In my view, a photograph does not necessarily have to be vulgar or obvious in order for it to be erotic. Some photographs can be erotic in a very subtle and beautiful way. These are the most difficult to achieve. I have attempted to do this in some of the works. Surely the un-trained eye of a non-voyeur may entirely miss it, hence the word “Esoteric” in the title – meaning a know-how which is privy to the initiated few, those voyeurs par excellence!

The act of photographing a beautiful woman in the nude is in itself highly charged with eroticism.

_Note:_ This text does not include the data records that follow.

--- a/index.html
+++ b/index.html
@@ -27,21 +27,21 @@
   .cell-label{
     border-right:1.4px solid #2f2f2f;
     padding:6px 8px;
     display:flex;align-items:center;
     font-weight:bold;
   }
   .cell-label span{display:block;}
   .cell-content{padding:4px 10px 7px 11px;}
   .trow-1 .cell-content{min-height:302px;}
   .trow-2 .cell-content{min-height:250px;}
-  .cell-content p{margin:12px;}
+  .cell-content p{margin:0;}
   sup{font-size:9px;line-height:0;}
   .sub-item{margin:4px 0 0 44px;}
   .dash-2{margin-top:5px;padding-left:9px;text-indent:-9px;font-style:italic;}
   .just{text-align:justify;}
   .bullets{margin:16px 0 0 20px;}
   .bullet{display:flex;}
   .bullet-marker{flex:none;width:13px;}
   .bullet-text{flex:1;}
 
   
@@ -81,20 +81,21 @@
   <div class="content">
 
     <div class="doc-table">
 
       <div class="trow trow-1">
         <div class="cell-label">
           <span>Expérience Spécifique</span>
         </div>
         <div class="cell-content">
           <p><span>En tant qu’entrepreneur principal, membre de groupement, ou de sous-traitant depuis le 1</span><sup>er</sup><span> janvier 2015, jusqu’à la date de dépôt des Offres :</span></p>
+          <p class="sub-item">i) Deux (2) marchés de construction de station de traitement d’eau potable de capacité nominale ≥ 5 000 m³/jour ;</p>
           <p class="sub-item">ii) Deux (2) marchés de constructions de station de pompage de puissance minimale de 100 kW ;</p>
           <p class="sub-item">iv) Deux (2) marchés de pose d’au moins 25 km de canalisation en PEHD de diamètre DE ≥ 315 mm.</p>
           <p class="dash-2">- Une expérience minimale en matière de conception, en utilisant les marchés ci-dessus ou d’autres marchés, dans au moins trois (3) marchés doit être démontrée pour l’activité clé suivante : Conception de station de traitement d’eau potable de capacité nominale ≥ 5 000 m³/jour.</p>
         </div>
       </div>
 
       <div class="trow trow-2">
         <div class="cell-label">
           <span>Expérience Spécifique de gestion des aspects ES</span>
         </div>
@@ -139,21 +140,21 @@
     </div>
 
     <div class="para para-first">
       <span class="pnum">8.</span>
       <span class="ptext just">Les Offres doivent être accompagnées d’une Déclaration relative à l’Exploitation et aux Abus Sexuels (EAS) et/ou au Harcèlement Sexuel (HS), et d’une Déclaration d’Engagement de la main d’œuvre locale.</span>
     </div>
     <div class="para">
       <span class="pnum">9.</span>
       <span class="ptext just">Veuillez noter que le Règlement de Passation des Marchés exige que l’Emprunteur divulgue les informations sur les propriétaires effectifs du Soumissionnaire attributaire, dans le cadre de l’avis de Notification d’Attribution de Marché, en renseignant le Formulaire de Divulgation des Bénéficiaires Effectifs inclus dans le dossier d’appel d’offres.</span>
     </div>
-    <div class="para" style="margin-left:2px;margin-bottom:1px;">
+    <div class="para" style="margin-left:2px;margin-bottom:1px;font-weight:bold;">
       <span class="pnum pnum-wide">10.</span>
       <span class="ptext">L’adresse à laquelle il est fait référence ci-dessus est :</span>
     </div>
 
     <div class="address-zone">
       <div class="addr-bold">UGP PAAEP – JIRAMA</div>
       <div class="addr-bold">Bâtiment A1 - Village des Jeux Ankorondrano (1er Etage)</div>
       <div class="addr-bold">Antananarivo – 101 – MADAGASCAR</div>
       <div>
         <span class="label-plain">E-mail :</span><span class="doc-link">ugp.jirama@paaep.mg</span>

The fact that the photographer and the model have agreed some time before hand and are both consenting to do the shoot in the privacy of the studio also has connotations of sex. As she disrobes and takes her place under the lights, she becomes the focal point. The ritualistic and constant staring, like some sort of worship, elevates her to goddess status. There is no denying it, even though it is no sexual act involved, it has all the makings of one.

What is erotica and why do I make this type of photographs? Because I love these images, because it makes me feel alive, because I love the female form and the feminity it represents. To put it in the words of Aldo Fallai: “If I should find the answer to ‘What is erotic?’ at that moment there wouldn’t be any need to tale pictures. At last”.


ABOUT THE IMAGES

This series of photographs were made in Tokyo and Hong Kong between February 1999 and August 2000.

All the photographs were taken on Polaroid type 55 and 665 positive/negative film. They were printed on a special photographic coated paper with a rough texture like those used by artists to make charcoal drawings. The prints were selenium toned and archivally processed.

These photographs were exhibited in a solo exhibition in Hong Kong in 2000. Select images have also been exhibited in group shows in Tokyo (1999), Toronto (December 2000) and Hong Kong (2005).